## Assignment
Tally the lines of the data below that contain the string "after". Give the tally and nothing else.

## Web document revisions

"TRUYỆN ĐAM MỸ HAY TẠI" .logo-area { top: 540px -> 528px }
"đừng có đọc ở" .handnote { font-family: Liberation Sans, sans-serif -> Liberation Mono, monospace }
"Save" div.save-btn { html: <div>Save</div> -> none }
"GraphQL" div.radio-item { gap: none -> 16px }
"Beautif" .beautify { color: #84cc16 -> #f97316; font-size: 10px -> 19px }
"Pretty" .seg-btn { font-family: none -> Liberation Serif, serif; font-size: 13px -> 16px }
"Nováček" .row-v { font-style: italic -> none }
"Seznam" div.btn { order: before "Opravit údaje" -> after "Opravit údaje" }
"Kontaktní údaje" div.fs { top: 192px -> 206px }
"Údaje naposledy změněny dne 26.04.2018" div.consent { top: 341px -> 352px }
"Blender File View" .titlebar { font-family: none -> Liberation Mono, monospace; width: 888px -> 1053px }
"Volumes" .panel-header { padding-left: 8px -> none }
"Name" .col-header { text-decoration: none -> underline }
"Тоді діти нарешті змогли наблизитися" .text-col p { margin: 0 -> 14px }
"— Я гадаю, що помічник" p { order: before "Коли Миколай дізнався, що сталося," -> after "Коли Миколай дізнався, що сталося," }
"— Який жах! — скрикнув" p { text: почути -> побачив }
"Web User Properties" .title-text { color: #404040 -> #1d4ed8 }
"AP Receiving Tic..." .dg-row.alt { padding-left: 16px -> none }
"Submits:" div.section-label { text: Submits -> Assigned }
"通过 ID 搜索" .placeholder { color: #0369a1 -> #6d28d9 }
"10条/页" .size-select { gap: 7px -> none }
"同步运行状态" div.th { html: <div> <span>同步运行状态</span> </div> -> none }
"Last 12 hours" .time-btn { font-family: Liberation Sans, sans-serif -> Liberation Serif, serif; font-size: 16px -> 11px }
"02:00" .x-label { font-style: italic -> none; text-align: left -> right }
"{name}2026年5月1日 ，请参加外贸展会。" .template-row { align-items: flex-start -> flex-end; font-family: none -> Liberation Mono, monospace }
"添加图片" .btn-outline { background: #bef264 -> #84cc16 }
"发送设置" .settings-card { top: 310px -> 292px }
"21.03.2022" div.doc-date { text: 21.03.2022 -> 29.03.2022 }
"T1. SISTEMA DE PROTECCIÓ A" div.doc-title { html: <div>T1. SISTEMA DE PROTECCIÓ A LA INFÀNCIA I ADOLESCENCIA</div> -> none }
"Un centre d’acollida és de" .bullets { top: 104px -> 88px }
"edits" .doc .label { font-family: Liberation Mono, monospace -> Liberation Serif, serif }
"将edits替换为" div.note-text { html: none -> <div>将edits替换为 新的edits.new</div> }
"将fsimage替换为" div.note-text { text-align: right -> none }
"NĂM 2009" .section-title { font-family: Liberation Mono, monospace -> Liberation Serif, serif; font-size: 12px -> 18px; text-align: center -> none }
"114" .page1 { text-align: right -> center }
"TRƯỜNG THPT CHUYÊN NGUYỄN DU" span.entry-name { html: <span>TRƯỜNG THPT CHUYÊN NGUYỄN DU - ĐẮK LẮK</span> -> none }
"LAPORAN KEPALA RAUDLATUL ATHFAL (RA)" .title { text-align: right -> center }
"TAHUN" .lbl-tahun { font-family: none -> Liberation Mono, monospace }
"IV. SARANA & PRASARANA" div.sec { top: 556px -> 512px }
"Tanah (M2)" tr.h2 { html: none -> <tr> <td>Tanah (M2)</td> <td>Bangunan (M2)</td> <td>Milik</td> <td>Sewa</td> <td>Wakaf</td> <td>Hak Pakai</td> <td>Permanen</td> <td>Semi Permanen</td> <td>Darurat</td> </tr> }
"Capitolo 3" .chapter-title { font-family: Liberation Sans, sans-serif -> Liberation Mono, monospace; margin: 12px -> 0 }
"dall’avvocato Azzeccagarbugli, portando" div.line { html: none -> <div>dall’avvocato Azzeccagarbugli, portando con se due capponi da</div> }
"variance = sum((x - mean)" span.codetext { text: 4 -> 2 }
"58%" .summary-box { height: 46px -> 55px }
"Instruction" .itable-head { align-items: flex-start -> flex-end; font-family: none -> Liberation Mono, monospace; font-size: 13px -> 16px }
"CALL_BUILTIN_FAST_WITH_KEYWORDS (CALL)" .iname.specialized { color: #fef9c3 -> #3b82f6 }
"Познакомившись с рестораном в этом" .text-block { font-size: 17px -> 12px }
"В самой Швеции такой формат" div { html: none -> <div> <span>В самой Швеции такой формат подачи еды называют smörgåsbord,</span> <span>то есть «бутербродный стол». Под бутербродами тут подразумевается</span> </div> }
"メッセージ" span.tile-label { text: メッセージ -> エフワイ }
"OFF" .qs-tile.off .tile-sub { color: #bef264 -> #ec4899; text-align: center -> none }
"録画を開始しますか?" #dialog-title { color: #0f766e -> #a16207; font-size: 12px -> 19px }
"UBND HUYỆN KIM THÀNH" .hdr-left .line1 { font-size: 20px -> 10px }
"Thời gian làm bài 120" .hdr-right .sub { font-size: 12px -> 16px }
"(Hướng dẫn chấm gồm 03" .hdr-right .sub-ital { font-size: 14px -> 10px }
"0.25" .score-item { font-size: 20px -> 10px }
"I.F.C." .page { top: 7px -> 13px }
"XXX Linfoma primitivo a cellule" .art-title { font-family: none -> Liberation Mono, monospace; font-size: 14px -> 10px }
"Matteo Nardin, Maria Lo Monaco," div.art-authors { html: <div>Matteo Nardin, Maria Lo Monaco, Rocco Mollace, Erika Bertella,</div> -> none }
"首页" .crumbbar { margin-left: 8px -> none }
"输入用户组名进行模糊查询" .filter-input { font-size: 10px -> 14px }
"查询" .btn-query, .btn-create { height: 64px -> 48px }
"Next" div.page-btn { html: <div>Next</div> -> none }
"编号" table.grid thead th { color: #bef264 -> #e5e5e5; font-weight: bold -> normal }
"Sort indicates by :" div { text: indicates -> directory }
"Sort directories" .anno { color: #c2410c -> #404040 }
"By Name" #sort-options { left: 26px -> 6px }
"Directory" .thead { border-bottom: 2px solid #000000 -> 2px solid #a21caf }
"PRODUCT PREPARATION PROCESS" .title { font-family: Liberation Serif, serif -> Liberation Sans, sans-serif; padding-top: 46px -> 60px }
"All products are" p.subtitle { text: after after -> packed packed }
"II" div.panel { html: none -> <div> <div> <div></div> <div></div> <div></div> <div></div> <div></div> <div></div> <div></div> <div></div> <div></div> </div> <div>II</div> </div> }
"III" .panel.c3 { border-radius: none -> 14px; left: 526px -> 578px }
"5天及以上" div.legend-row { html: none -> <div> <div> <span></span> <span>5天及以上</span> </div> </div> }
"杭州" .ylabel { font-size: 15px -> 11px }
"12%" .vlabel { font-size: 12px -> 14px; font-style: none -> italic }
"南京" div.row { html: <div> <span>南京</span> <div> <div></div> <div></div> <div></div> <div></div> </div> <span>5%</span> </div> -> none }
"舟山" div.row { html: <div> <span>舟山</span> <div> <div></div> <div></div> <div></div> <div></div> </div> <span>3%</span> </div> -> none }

## Reply to the exercise
3